DIRECTIONS FOR THIS TASK
Every line from the top of the records below through the one containing "- Weighing 0.1000g of nickel" must be copied exactly, and the pictures must not be.
(DATA LISTING Opens)
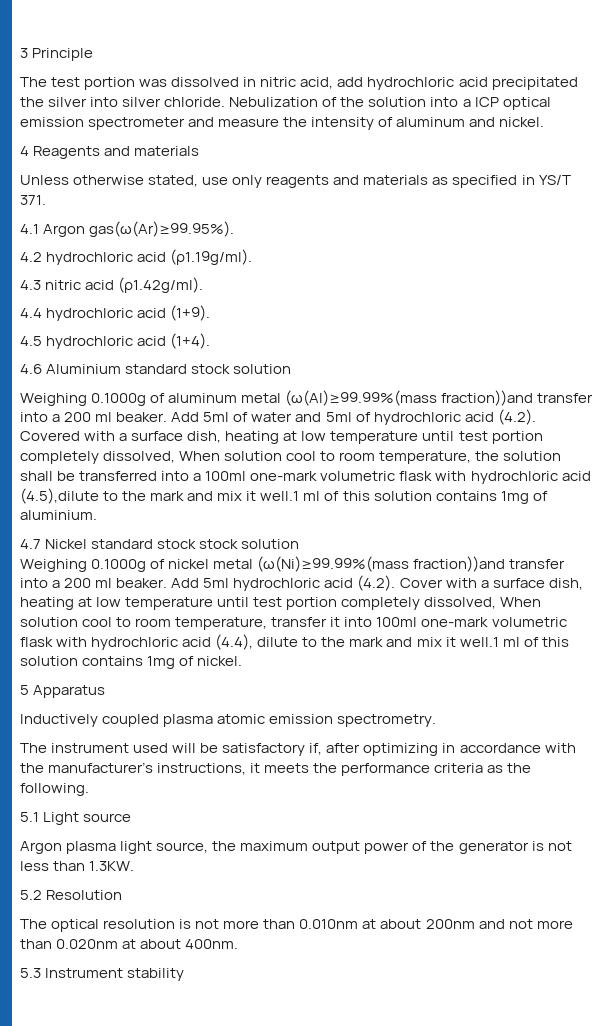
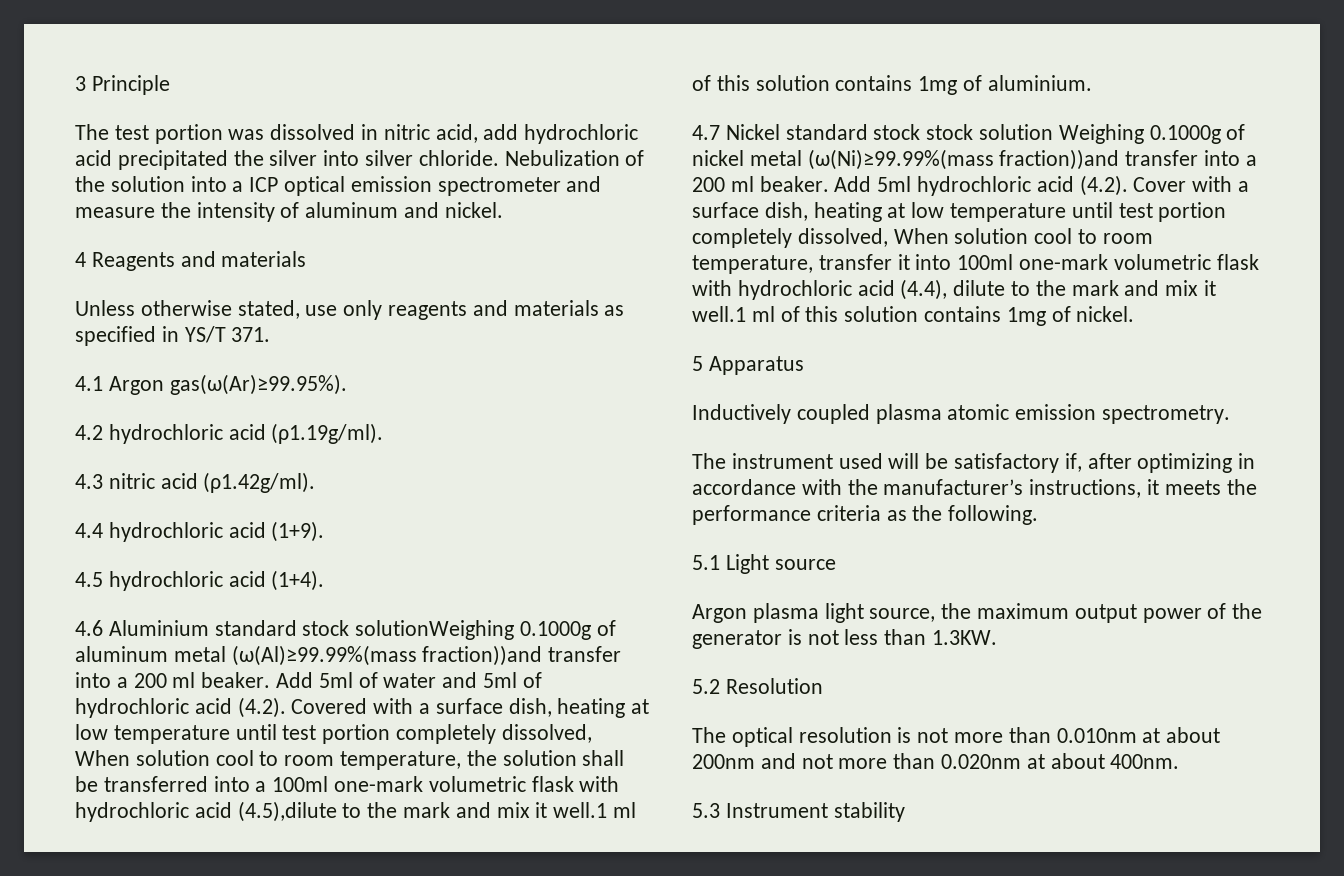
- 4.6 Aluminium standard stock solution
- Weighing 0.1000g of aluminum metal (ω(Al)≥99.99%(mass fraction))and transfer into a 200 ml beaker.
+ 4.6 Aluminium standard stock solutionWeighing 0.1000g of aluminum metal (ω(Al)≥99.99%(mass fraction))and transfer into a 200 ml beaker.
- 4.7 Nickel standard stock stock solution
- Weighing 0.1000g of nickel metal (ω(Ni)≥99.99%(mass fraction))and transfer into a 200 ml beaker.
+ 4.7 Nickel standard stock stock solution Weighing 0.1000g of nickel metal (ω(Ni)≥99.99%(mass fraction))and transfer into a 200 ml beaker.

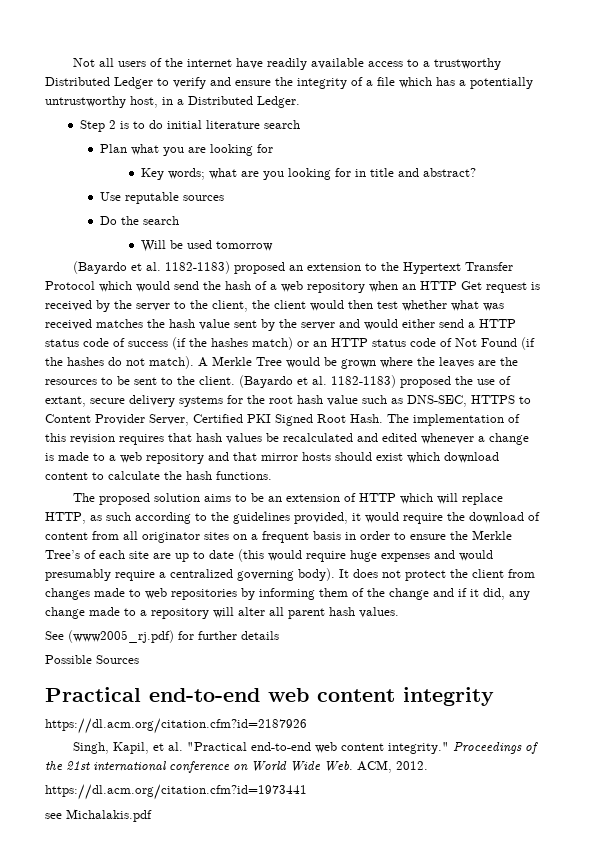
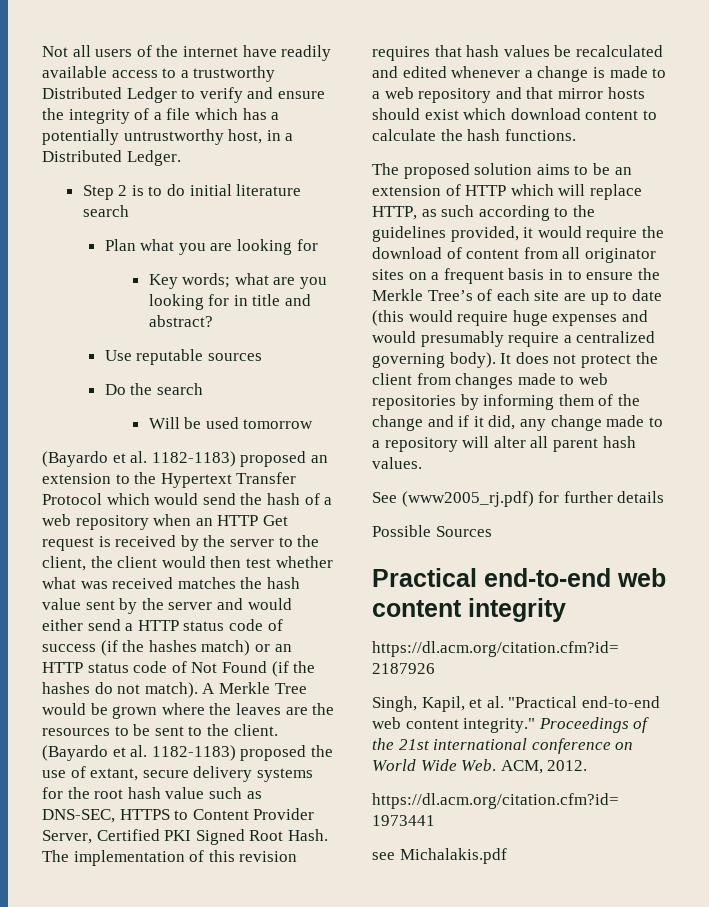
- The proposed solution aims to be an extension of HTTP which will replace HTTP, as such according to the guidelines provided, it would require the download of content from all originator sites on a frequent basis in order to ensure the Merkle Tree’s of each site are up to date (this would require huge expenses and would presumably require a centralized governing body).
+ The proposed solution aims to be an extension of HTTP which will replace HTTP, as such according to the guidelines provided, it would require the download of content from all originator sites on a frequent basis in to ensure the Merkle Tree’s of each site are up to date (this would require huge expenses and would presumably require a centralized governing body).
(DATA LISTING Closes)
TASK SOLUTION
- 4.6 Aluminium standard stock solution
- Weighing 0.1000g of aluminum metal (ω(Al)≥99.99%(mass fraction))and transfer into a 200 ml beaker.
+ 4.6 Aluminium standard stock solutionWeighing 0.1000g of aluminum metal (ω(Al)≥99.99%(mass fraction))and transfer into a 200 ml beaker.
- 4.7 Nickel standard stock stock solution
- Weighing 0.1000g of nickel metal (ω(Ni)≥99.99%(mass fraction))and transfer into a 200 ml beaker.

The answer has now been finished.